* _Exercise directions_
Your answer must be a word-for-word copy of the listing below, minus its pictures.

* _Input material_
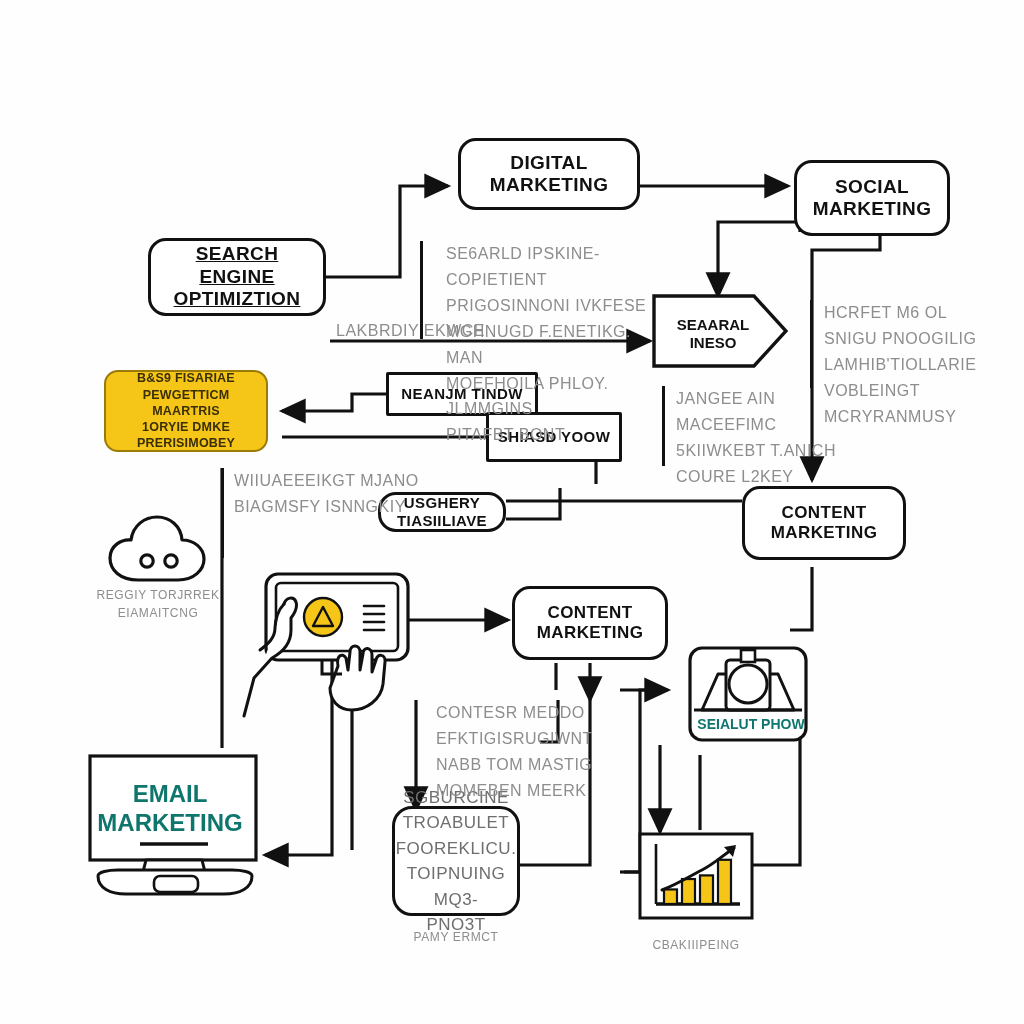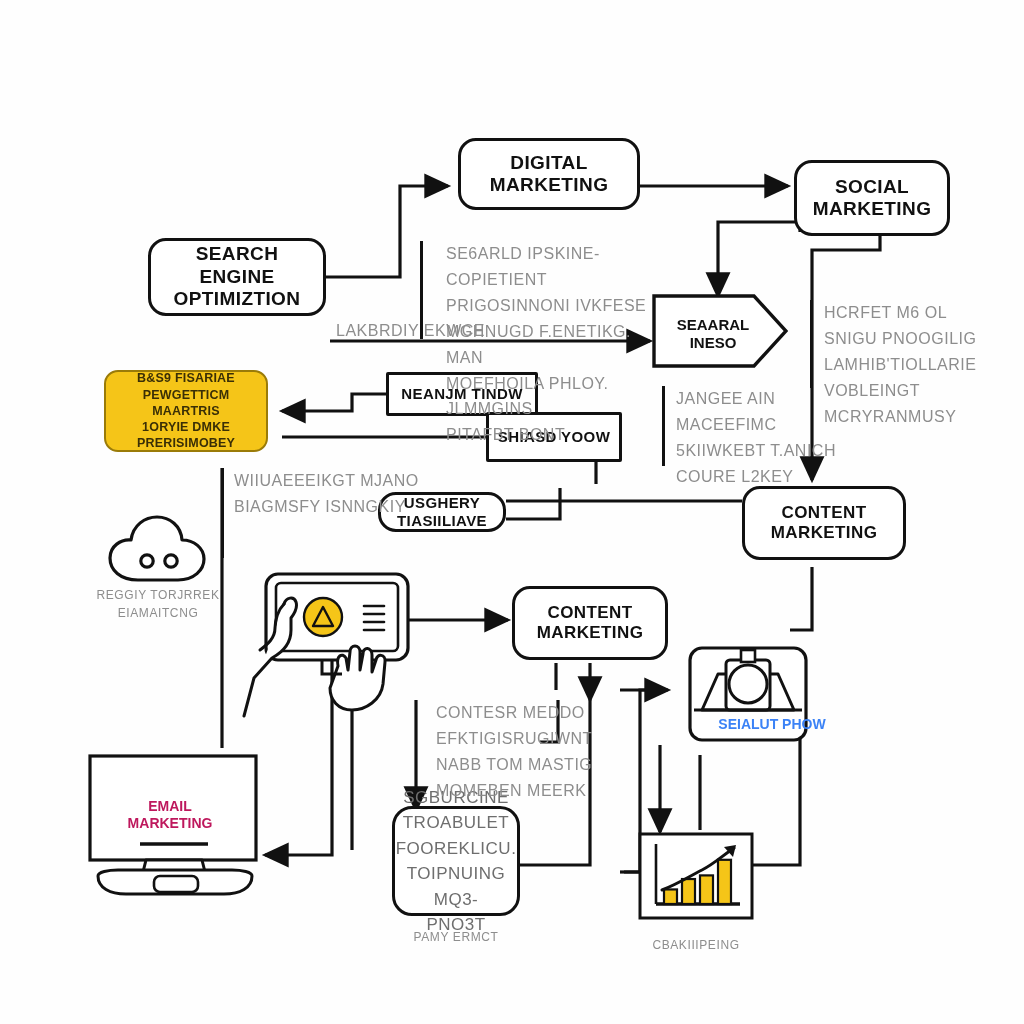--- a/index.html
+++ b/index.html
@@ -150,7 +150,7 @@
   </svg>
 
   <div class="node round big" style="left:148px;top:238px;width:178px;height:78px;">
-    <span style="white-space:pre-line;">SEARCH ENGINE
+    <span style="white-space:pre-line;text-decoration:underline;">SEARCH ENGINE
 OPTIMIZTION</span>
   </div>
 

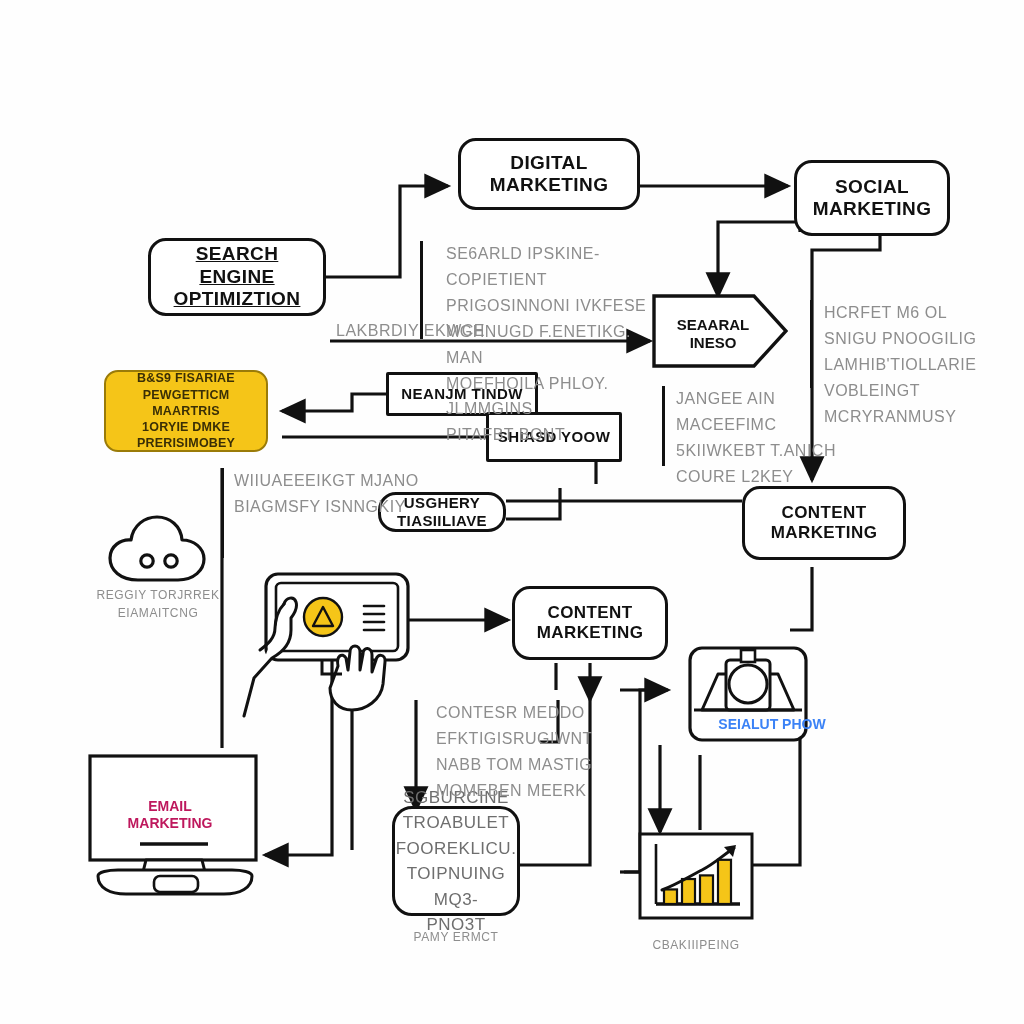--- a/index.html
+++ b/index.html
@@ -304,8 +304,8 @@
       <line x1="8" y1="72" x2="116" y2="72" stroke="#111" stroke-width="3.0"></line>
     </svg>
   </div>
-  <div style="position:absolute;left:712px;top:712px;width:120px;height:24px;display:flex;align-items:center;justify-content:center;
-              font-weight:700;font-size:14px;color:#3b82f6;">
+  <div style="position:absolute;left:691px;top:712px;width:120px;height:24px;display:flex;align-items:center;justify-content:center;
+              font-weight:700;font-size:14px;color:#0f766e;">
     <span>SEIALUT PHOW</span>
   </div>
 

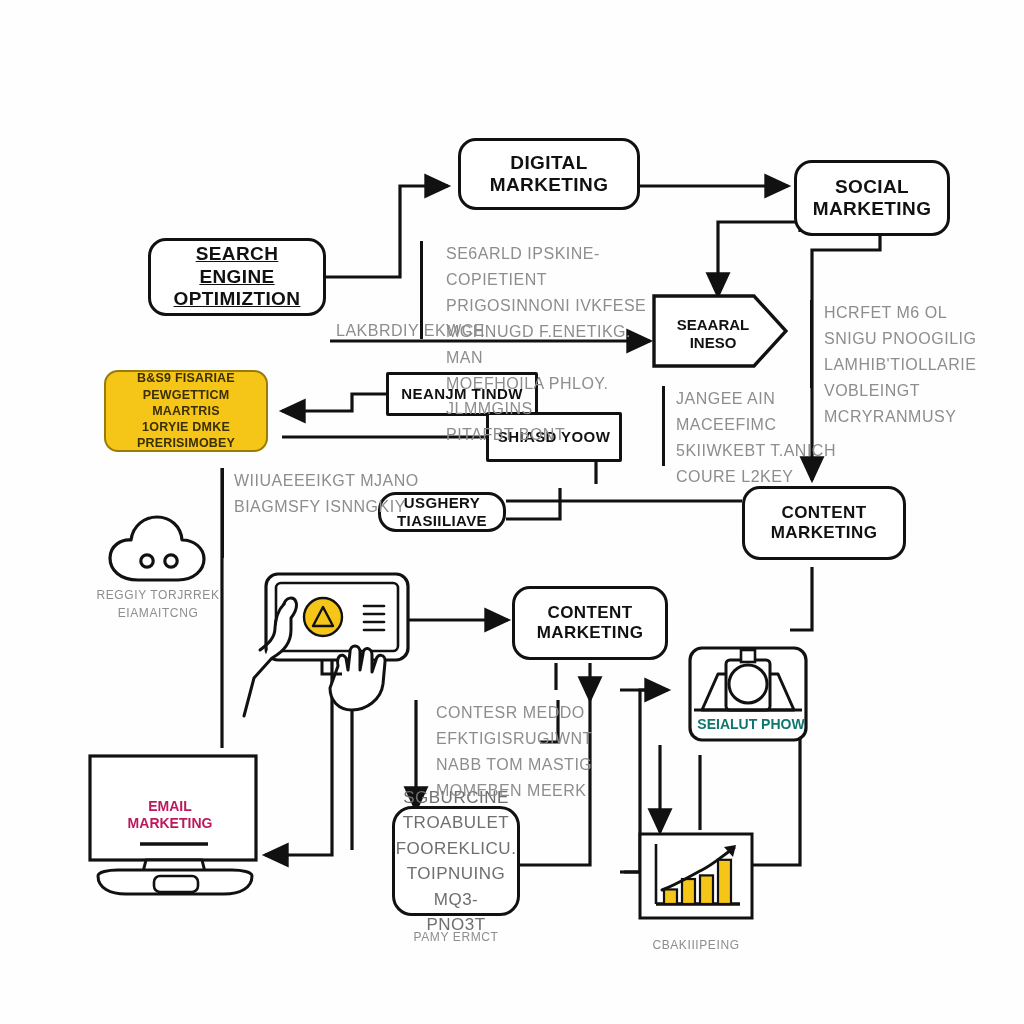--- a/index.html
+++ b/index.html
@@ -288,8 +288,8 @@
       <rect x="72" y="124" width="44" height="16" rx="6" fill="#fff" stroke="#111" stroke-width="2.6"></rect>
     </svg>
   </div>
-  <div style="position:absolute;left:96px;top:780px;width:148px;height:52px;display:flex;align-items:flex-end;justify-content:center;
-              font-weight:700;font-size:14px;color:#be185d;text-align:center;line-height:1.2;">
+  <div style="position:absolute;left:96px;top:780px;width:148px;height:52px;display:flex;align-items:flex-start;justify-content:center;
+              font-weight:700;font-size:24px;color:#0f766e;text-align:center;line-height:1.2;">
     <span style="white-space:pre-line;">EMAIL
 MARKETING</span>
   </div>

* _Reply_
--- a/index.html
+++ b/index.html
@@ -150,7 +150,7 @@
   </svg>
 
   <div class="node round big" style="left:148px;top:238px;width:178px;height:78px;">
-    <span style="white-space:pre-line;">SEARCH ENGINE
+    <span style="white-space:pre-line;text-decoration:underline;">SEARCH ENGINE
 OPTIMIZTION</span>
   </div>
 

--- a/index.html
+++ b/index.html
@@ -304,8 +304,8 @@
       <line x1="8" y1="72" x2="116" y2="72" stroke="#111" stroke-width="3.0"></line>
     </svg>
   </div>
-  <div style="position:absolute;left:712px;top:712px;width:120px;height:24px;display:flex;align-items:center;justify-content:center;
-              font-weight:700;font-size:14px;color:#3b82f6;">
+  <div style="position:absolute;left:691px;top:712px;width:120px;height:24px;display:flex;align-items:center;justify-content:center;
+              font-weight:700;font-size:14px;color:#0f766e;">
     <span>SEIALUT PHOW</span>
   </div>
 

--- a/index.html
+++ b/index.html
@@ -288,8 +288,8 @@
       <rect x="72" y="124" width="44" height="16" rx="6" fill="#fff" stroke="#111" stroke-width="2.6"></rect>
     </svg>
   </div>
-  <div style="position:absolute;left:96px;top:780px;width:148px;height:52px;display:flex;align-items:flex-end;justify-content:center;
-              font-weight:700;font-size:14px;color:#be185d;text-align:center;line-height:1.2;">
+  <div style="position:absolute;left:96px;top:780px;width:148px;height:52px;display:flex;align-items:flex-start;justify-content:center;
+              font-weight:700;font-size:24px;color:#0f766e;text-align:center;line-height:1.2;">
     <span style="white-space:pre-line;">EMAIL
 MARKETING</span>
   </div>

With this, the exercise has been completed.